Yoon Hee menggeleng, lalu menegakkan tubuhnya. Dengan putus
asa ia memandang Kyu Hyun. “Tidak Oppa, ini tidak sesederhana seperti yang
sebelumnya…”
Kyu Hyun mengerutkan kening. “Memangnya kenapa? Ada apa
dengan Moon-mu itu?”
Yoon Hee membenamkan wajah di kedua telapak tangannya,
berusaha membendung air mata yang dengan keras kepala terus mengalir dari kedua
sudut matanya.
“Yoon Hee-ya?” Kyu Hyun merangkul pundak yang bergetar itu.
“Kenapa?”
Yoon Hee menurunkan kedua tangan dari wajahnya. Dengan
tatapan hampa dia memandangi bayangan samar sosoknya di lantai marmer mall itu.
“Moo— ah tidak, Jin Ki… tiba-tiba mengatakan kalau dia…”
Kata-kata Yoon Hee terhenti. Di sebelahnya, Kyu Hyun mengeratkan
rengkuhan jemarinya di pundak Yoon Hee.
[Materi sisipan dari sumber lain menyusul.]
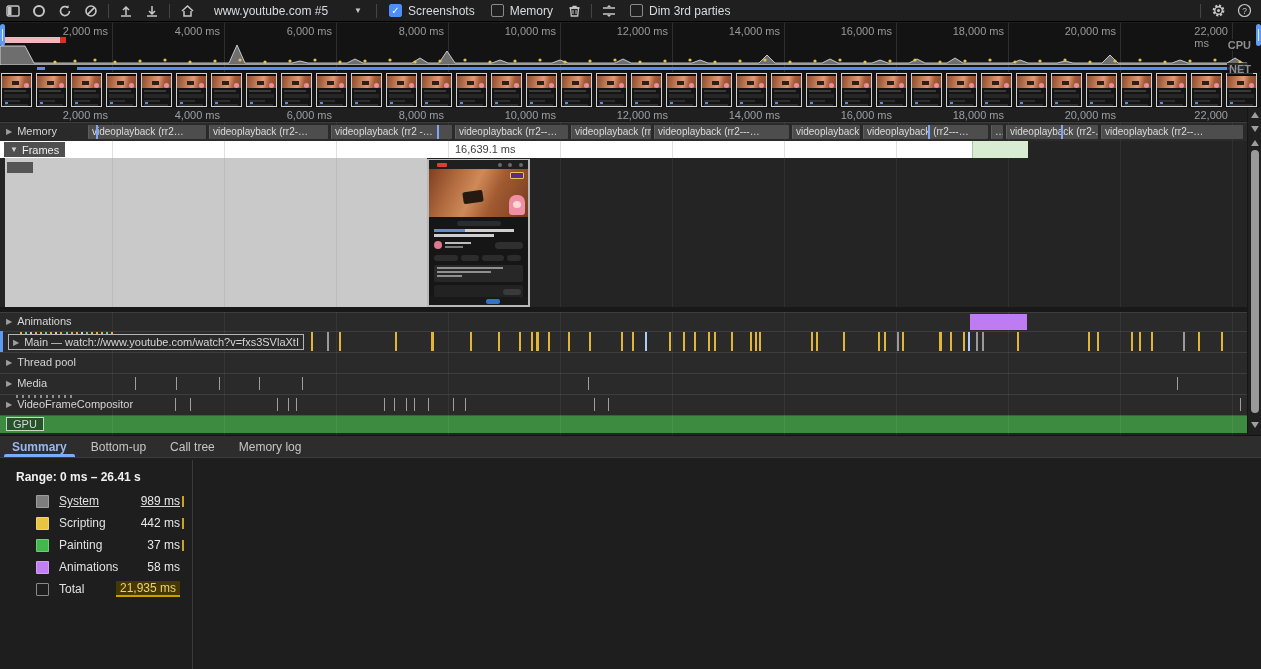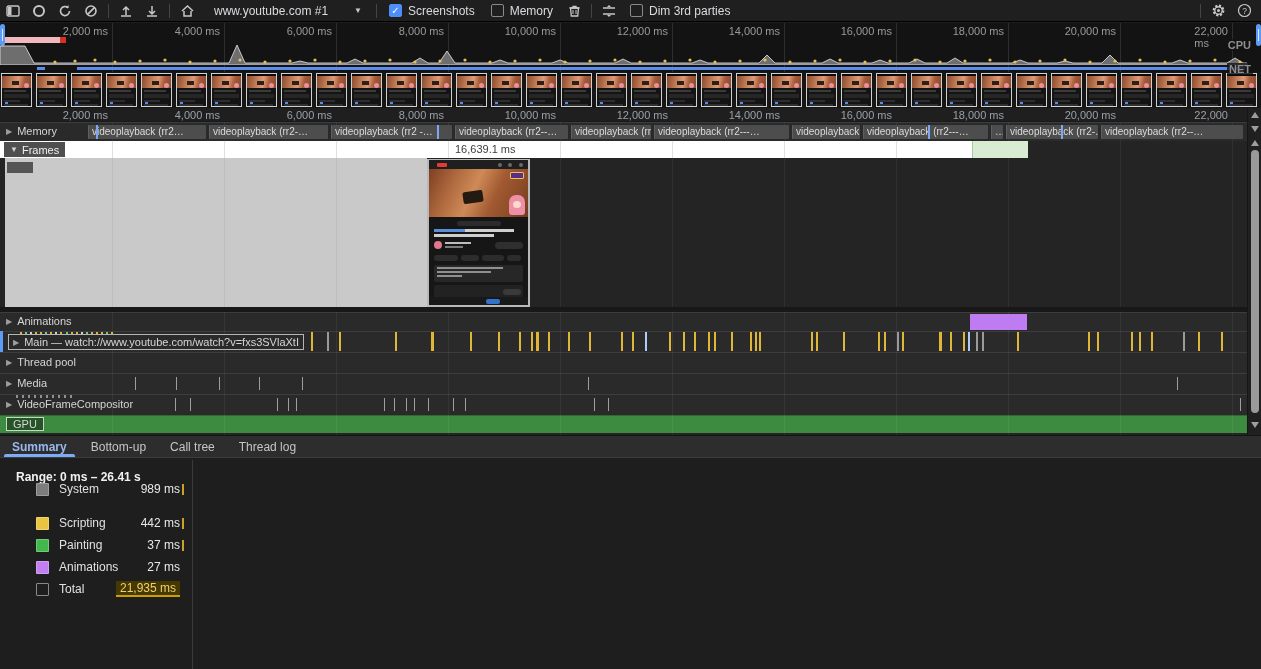--- a/index.html
+++ b/index.html
@@ -182,7 +182,7 @@
         </svg>
     </span>
     <span class="tb-sel">
-      <span>www.youtube.com #1</span>
+      <span>www.youtube.com #5</span>
       <span class="tb-caret">▼</span>
     </span>
     <span class="tb-div"></span>

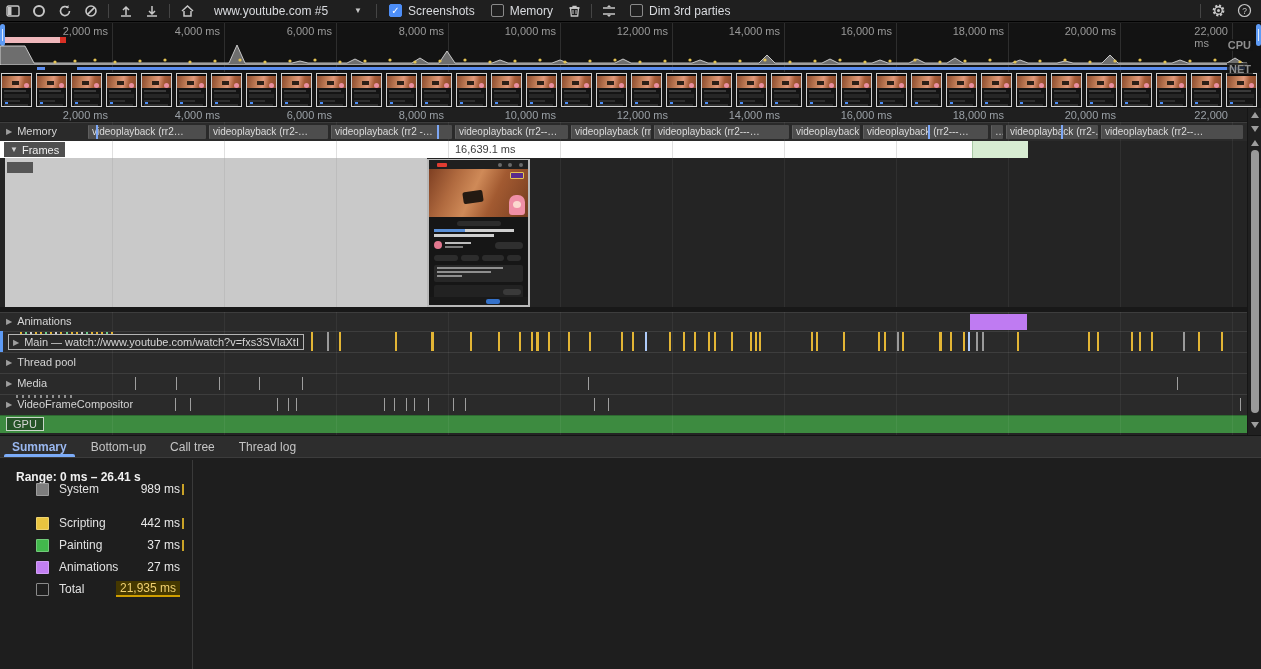--- a/index.html
+++ b/index.html
@@ -917,7 +917,7 @@
       <div class="tab sel">Summary</div>
       <div class="tab">Bottom-up</div>
       <div class="tab">Call tree</div>
-      <div class="tab">Thread log</div>
+      <div class="tab">Memory log</div>
     </div>
 
   <div id="summary">

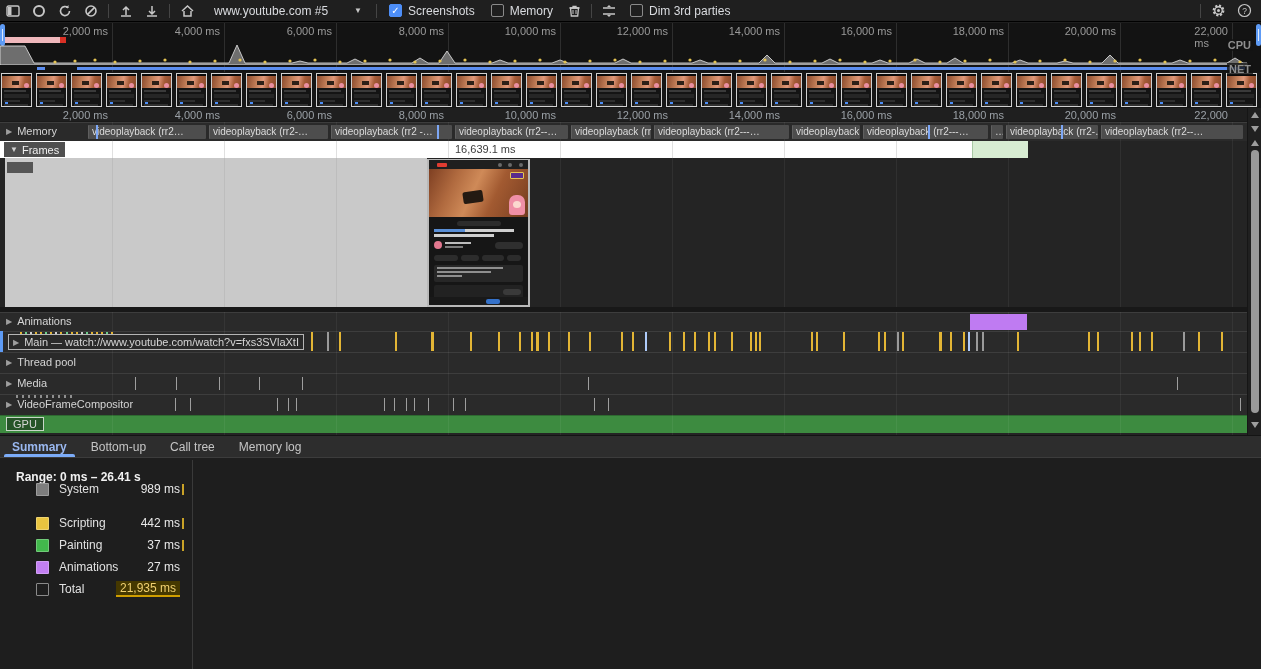--- a/index.html
+++ b/index.html
@@ -923,7 +923,7 @@
   <div id="summary">
     <div id="range">Range: 0 ms – 26.41 s</div>
     <div id="legend">
-        <div class="leg-row" style="top: 22px;">
+        <div class="leg-row" style="top: 34px; text-decoration: underline;">
           <div class="leg-swatch" style="background: rgb(125, 125, 125);"></div>
           <div class="leg-label">System</div>
           <div class="leg-val">989 ms</div>

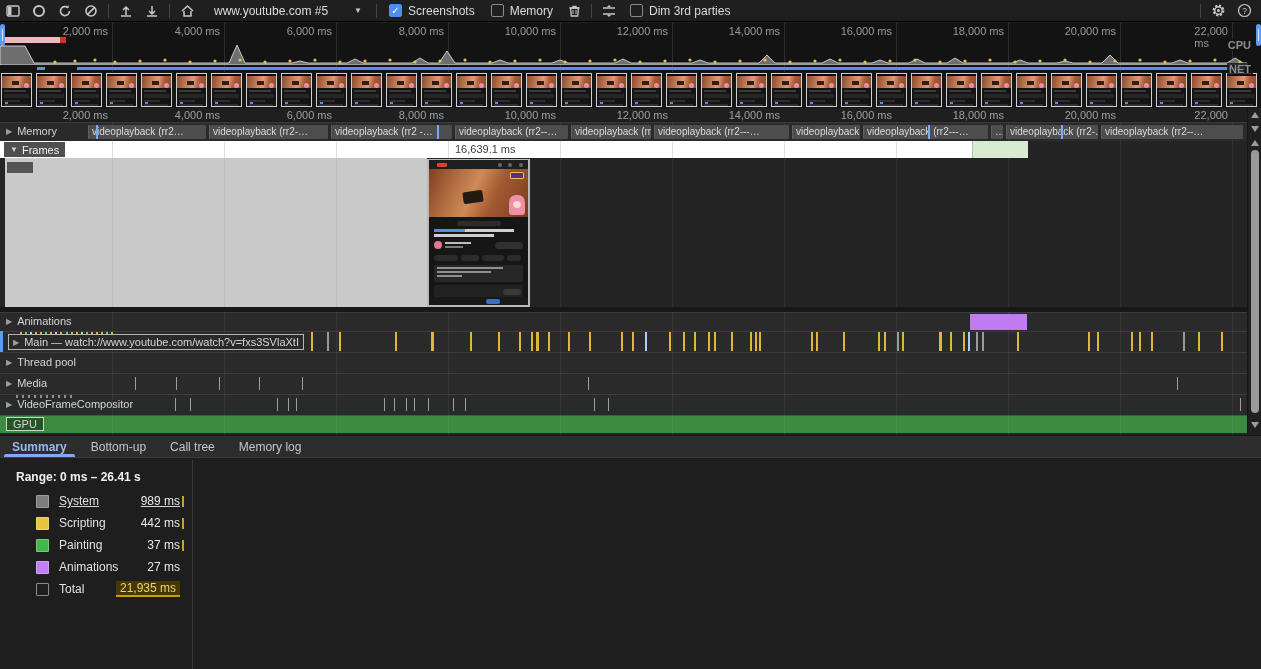--- a/index.html
+++ b/index.html
@@ -944,7 +944,7 @@
         <div class="leg-row" style="top: 100px;">
           <div class="leg-swatch" style="background: rgb(194, 127, 242);"></div>
           <div class="leg-label">Animations</div>
-          <div class="leg-val">27 ms</div>
+          <div class="leg-val">58 ms</div>
         </div>
         <div class="leg-row" style="top: 122px;">
           <div class="leg-swatch" style="background: transparent; border: 1px solid rgb(138, 138, 138);"></div>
Untuk beberapa kali Yoon Hee menarik
nafas. Tiga kata yang diucapkan Jin Ki tadi terus bergaung ditelinganya.
“Tadi Jin Ki mengatakan… dia mau meninggalkanku… menyuruhku
melupakannya.”
Kyu Hyun mengangkat alis. “Apa? Kenapa?”
Yoon Hee menggeleng-gelengkan kepala dengan frustasi.
Pertanyaan ‘kenapa’ itulah yang terus menghantuinya sejak tadi tanpa sekelebat
pun petunjuk atas jawabannya. Kenapa? Kenapa?
Kyu Hyun berdecak kesal. “Lee Jin Ki keterlaluan…” geramnya.
Yoon Hee tidak menyahut, masih terlalu kalut, meki berusaha
menenangkan diri.
Kyu Hyun kembali mengembalikan fokusnya pada gadis itu. “Kau
mau pulang? Aku akan mengantarmu…”
Yoon Hee menggigit bibir, lalu memaksakan sebuah senyum saat
menoleh ke arah Kyu Hyun. “Tidak perlu, Oppa. Aku bisa pulang sendiri..”
Kali ini Kyu Hyun yang menggeleng. “Andwae! aku tidak akan
meninggalkanmu sendirian dengan kondisi seperti ini..”
Yoon Hee menggeleng pelan,masih mencoba menolak. Tapi Kyu
Hyun bersikeras. Dia berdiri, dan mengulurkan tangannya ke arah Yoon Hee.
“Ayolah..”
Yoon Hee kembali tertunduk. Memandangi motif lantai marmer
mewah di mall itu. Sedetik kemudian, dia merasakan jemari Kyu Hyun yang meremas
lembut pundaknya.
“Kalau kau ingin bercerita di mobil, silakan, ingin
menangis? Silahkan. Kalaupun kau hanya ingin diam saja di sepanjang jalan, aku
tak akan protes. Yang penting, kau tidak sendirian…” ujar Kyu Hyun dengan wajah
yang menawarkan simpati.
Yoon Hee menipiskan bibirnya, lalu mengangguk kecil.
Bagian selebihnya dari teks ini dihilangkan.